Ветерок стих, в аркаде что-то электронно блеяло. Кроме далекого гула машин, все вокруг недвижно и безмолвно. Солнце в облачной прорехе – серебристая, примерно крестообразная клякса. Мне казалось, я завис в мгновении перед удивительным событием – вспышкой белого света или появлением луны с кольцами Сатурна.
   – Я позвоню, – сказала ты. – Когда вернешься в Нью-Йорк, я позвоню.
   – Ну, – осторожно ответил я. – Это хорошо.
   Крупица времени скользнула мимо, а потом ты спросила:
   – Хочешь поговорить?
   – Сейчас особо смысла нет… раз ты возвращаешься. Но я хочу знать, увидимся ли мы снова.
   Ты знала меня – ты поняла, что я прошу обязательство, а я знал, что легко ты его не дашь, и секунды до твоего ответа раскалились.
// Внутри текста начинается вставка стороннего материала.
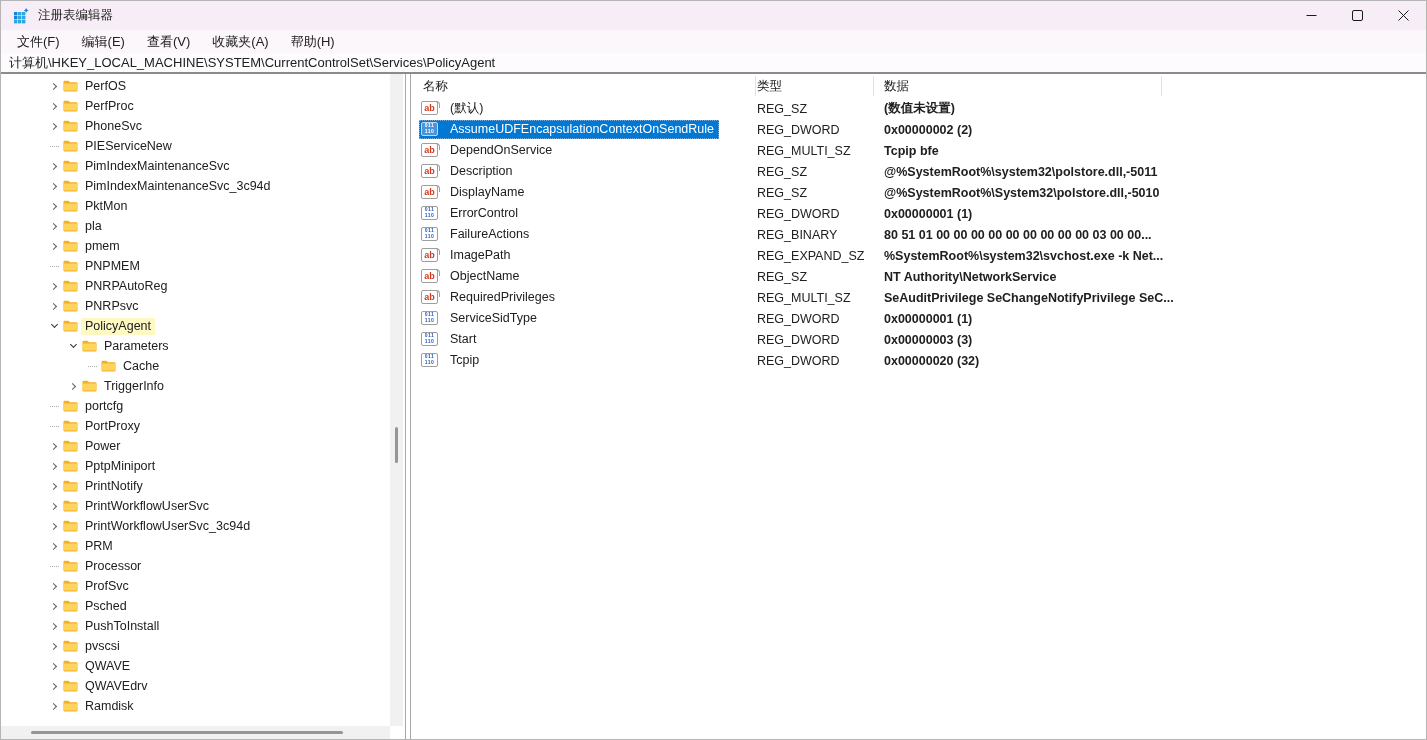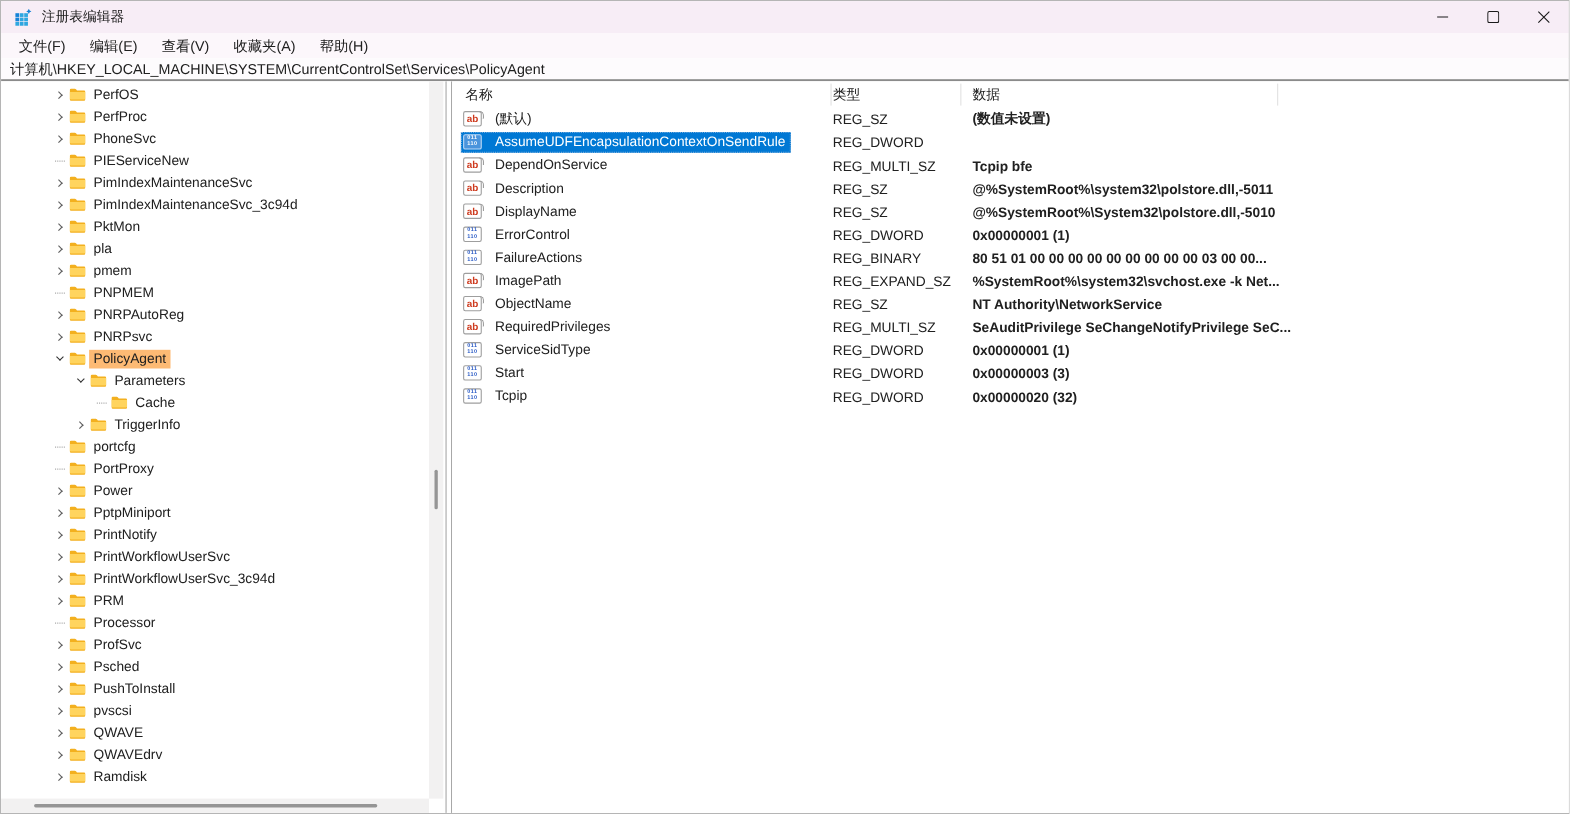--- a/index.html
+++ b/index.html
@@ -39,21 +39,21 @@
   .tree-item.lvl2 { padding-left:84px; }
   .twisty { width:14px; height:20px; flex:none; display:flex; align-items:center; justify-content:center; }
   .twisty i { display:block; }
   .twisty.collapsed i { width:5px; height:5px; border-top:1px solid #5e5e5e; border-right:1px solid #5e5e5e;
     transform:rotate(45deg); margin-left:-2px; }
   .twisty.expanded i { width:5px; height:5px; border-top:1px solid #333; border-right:1px solid #333;
     transform:rotate(135deg); margin-top:-3px; }
   .twisty.leaf i { width:9px; height:0; border-top:1px dotted #ababab; }
   .folder { width:15px; height:12px; flex:none; margin-left:2px; }
   .tlabel { font-size:12.5px; padding:1px 4px 2px 4px; margin-left:3px; }
-  .tree-item.selected .tlabel { background:#fdba74; }
+  .tree-item.selected .tlabel { background:#fef9c3; }
 
   
   .vscroll { position:absolute; top:0; right:2px; width:13px; bottom:13px; background:#f2f1f1; }
   .vthumb { position:absolute; left:5px; width:3px; top:353px; height:36px; background:#959595; border-radius:2px; }
   .hscroll { position:absolute; left:0; right:15px; bottom:0; height:13px; background:#f2f1f1; }
   .hthumb { position:absolute; top:5px; height:3px; left:30px; width:312px; background:#959595; border-radius:2px; }
 
   
   .vheader { height:24px; display:flex; align-items:center; position:relative; font-size:12.5px; }
   .hname { width:344px; padding-left:12px; }
@@ -486,20 +486,21 @@
     <div class="cell cdata">(数值未设置)</div>
   </div>
           <div class="vrow selected">
     <div class="cell cname">
       <span class="namewrap">
         <span class="vicon bin"></span>
         <span class="vname">AssumeUDFEncapsulationContextOnSendRule</span>
       </span>
     </div>
     <div class="cell ctype">REG_DWORD</div>
+    <div class="cell cdata">0x00000002 (2)</div>
   </div>
           <div class="vrow">
     <div class="cell cname">
       <span class="namewrap">
         <span class="vicon ab"></span>
         <span class="vname">DependOnService</span>
       </span>
     </div>
     <div class="cell ctype">REG_MULTI_SZ</div>
     <div class="cell cdata">Tcpip bfe</div>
   – Да, – сказала ты. – Мне надо будет все устроить, но… я хочу.
   Наши пальцы сплелись, нежно сопротивляясь, а потом мы поцеловались, и будто все вокруг свернулось и пропало. Я ткнулся подбородком тебе в плечо.
   – Старик сейчас явится и наорет, – сообщил я. Ты потерлась щекой о мою щеку.
   – Может, дороги вообще никогда не откроют.
   – Нам, я думаю, такой надежды мало, – сказал я.
 
   В хозяйстве не имелось ни причала, ни пирса, однако на фасаде пансиона висела табличка «Пристань путников» – таким витиеватым готическим шрифтом разве безликую легенду писать. Дом – белое каркасное строение в два с половиной этажа, с верандой, смотревшей на залив, – субтропическая версия новоанглийского пансиона, управляемая Эдом и Берри Малоун – смуглой, загрубелой парой – можно сказать, пожилой. На первом этаже – сплошной китч. Второй же, хоть и обставленный подержанной мебелью, казался более домашним, нежели «ПриюТур». Мы сняли комнату с окном на море – расшатанная кровать «квин сайз», холодильник, убогий диванчик цвета ржавчины, книжная полка, набитая захватанными детективами, и балкон с шезлонгом. В ванной – ни следа тараканов, простыни свежи, как весна, а картинки на стене нарисованы лично Берри Малоун – сцены пирсоллского быта, приобретшие некую сюрреалистичность, поскольку у Берри сложности с пропорциями и перспективой: пальмы высились до небоскребущих высот, люди мультяшно малы и толсты. Возможно, размышлял я, Берри страдает тем же офтальмологическим недугом, что терзал автора перекошенных пейзажей из «Шангри-Ла».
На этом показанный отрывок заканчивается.